Why Rule 42? According to one popular work of fiction, 42 is the answer to the ultimate question of Life, the Universe and Everything. Go ahead, smile!
Why Stretched Language? Perhaps because human language can be stretched in endless ways. Words assembled in infinite combinations can represent one’s personal experience or shine light into dark places. Be made into poetry.
Words are symbolic. Numbers, variables and equations are also symbolic. They, too, can be used in poetic expression. Indeed, the exhibition’s subtitle is “Explorations into visual, concrete and mathematical poetry.”
Supposedly, the works in this exhibition each have something to do with mathematics. It seemed to me, however, that they all celebrate something larger: the unique capacity of diverse human minds to imagine, rationalize and create. And even embrace pure nonsense.

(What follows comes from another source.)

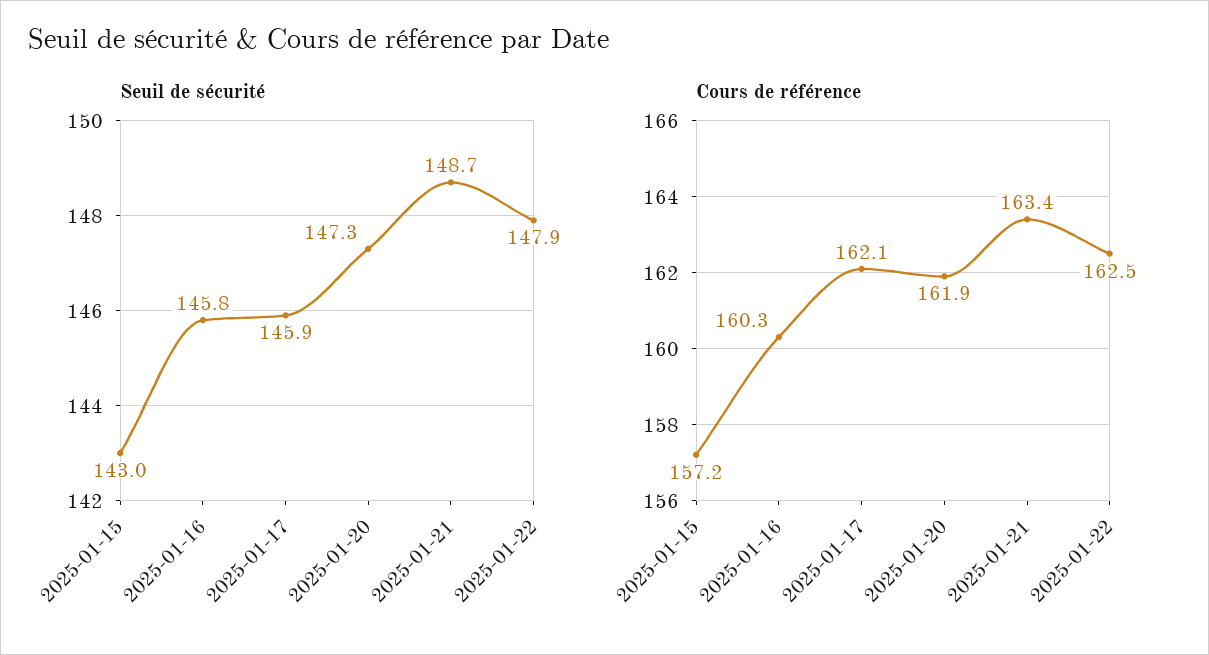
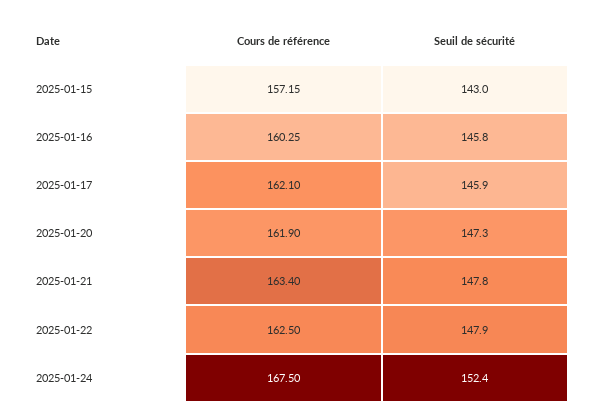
Seuil de sécurité, 2025-01-21: 148.7 -> 147.8
Cours de référence, 2025-01-24: none -> 167.5
Seuil de sécurité, 2025-01-24: none -> 152.4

Psychronometrics. Sounds scientific. Sounds profound. The equation and description is impressive. But the assertion is that our psychological experience of time, and how time seems to accelerate as we become older, is related to Einstein’s theory of relativity.
To compare the two is utterly absurd. That equation in the photograph above includes velocity. Neither the young nor the old have managed (yet) to approach the speed of light!
But you know what? The plasticity of the human mind, which can imagine and rationalize absolutely anything and everything, is what is on display. These are the metaphorical works of visionary artists, not “serious” scientists. Infinite artistic truths cannot be defined with a few equations.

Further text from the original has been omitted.